EXERCISE DIRECTIONS
Return the data exactly, apart from leaving out the pictures.

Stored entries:
——————————

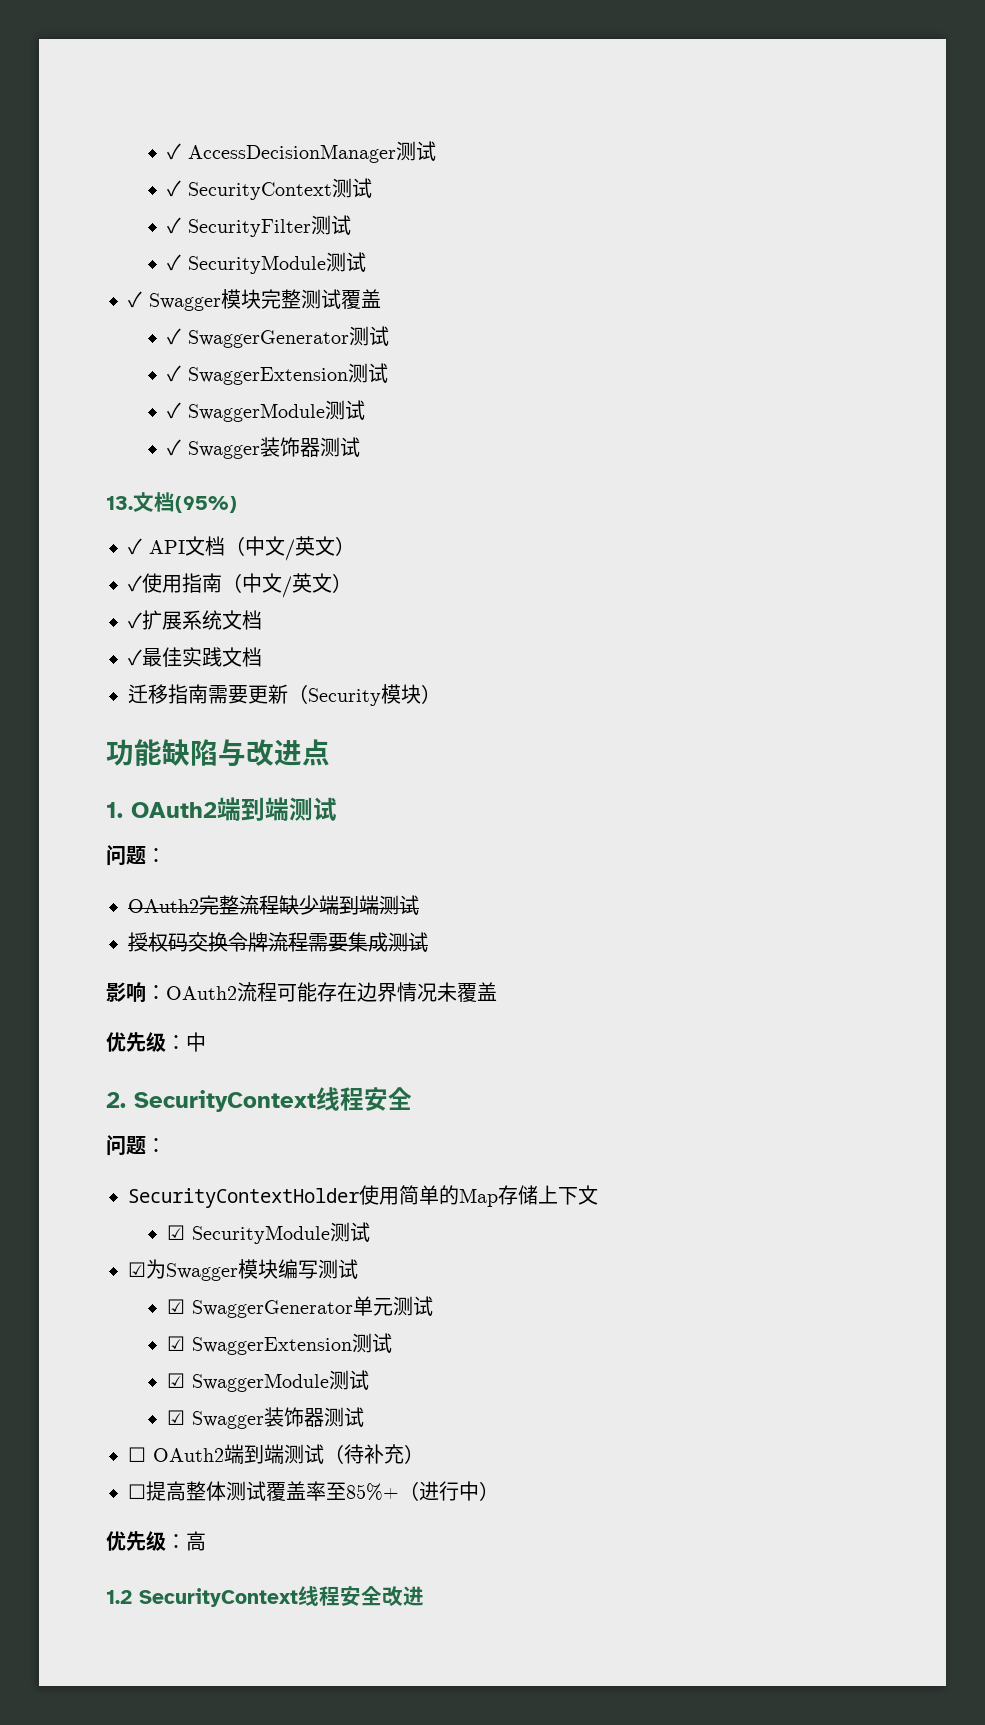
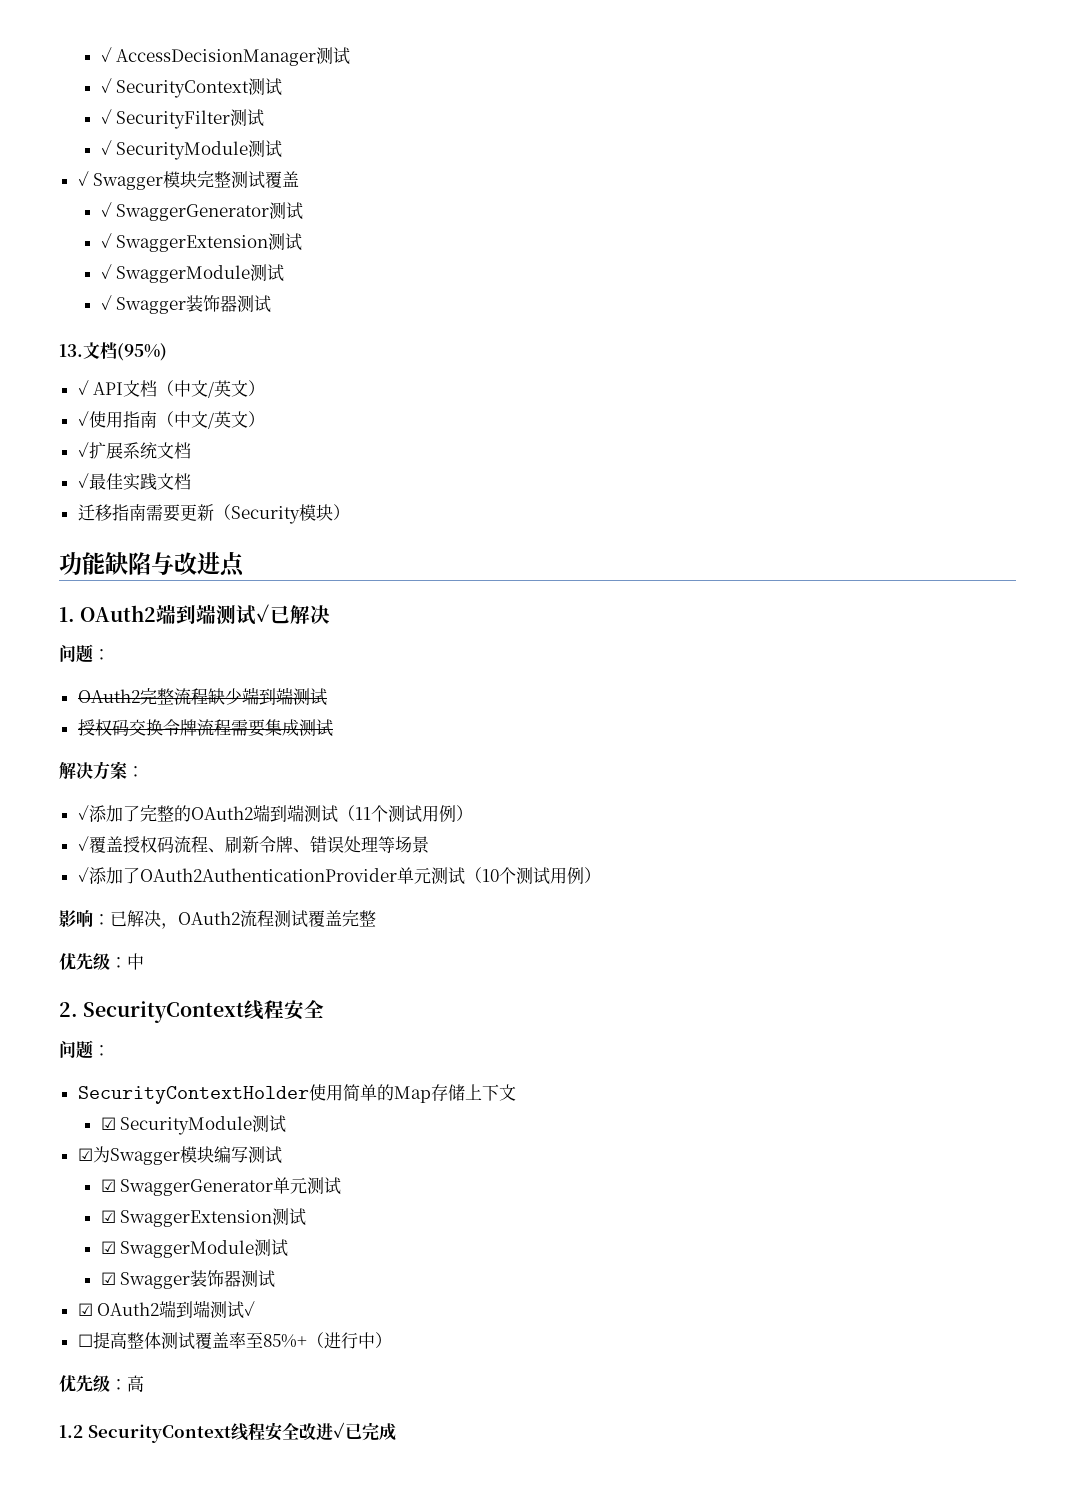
- 1. OAuth2端到端测试
+ 1. OAuth2端到端测试✓已解决
- 影响：OAuth2流程可能存在边界情况未覆盖
+ 解决方案：
+ ✓添加了完整的OAuth2端到端测试（11个测试用例）
+ ✓覆盖授权码流程、刷新令牌、错误处理等场景
+ ✓添加了OAuth2AuthenticationProvider单元测试（10个测试用例）
+ 影响：已解决，OAuth2流程测试覆盖完整
- ☐ OAuth2端到端测试（待补充）
+ ☑ OAuth2端到端测试✓
- 1.2 SecurityContext线程安全改进
+ 1.2 SecurityContext线程安全改进✓已完成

——————————

ANSWER SPACE
- 1. OAuth2端到端测试
+ 1. OAuth2端到端测试✓已解决
- 影响：OAuth2流程可能存在边界情况未覆盖
+ 解决方案：
+ ✓添加了完整的OAuth2端到端测试（11个测试用例）
+ ✓覆盖授权码流程、刷新令牌、错误处理等场景
+ ✓添加了OAuth2AuthenticationProvider单元测试（10个测试用例）
+ 影响：已解决，OAuth2流程测试覆盖完整
- ☐ OAuth2端到端测试（待补充）
+ ☑ OAuth2端到端测试✓
- 1.2 SecurityContext线程安全改进
+ 1.2 SecurityContext线程安全改进✓已完成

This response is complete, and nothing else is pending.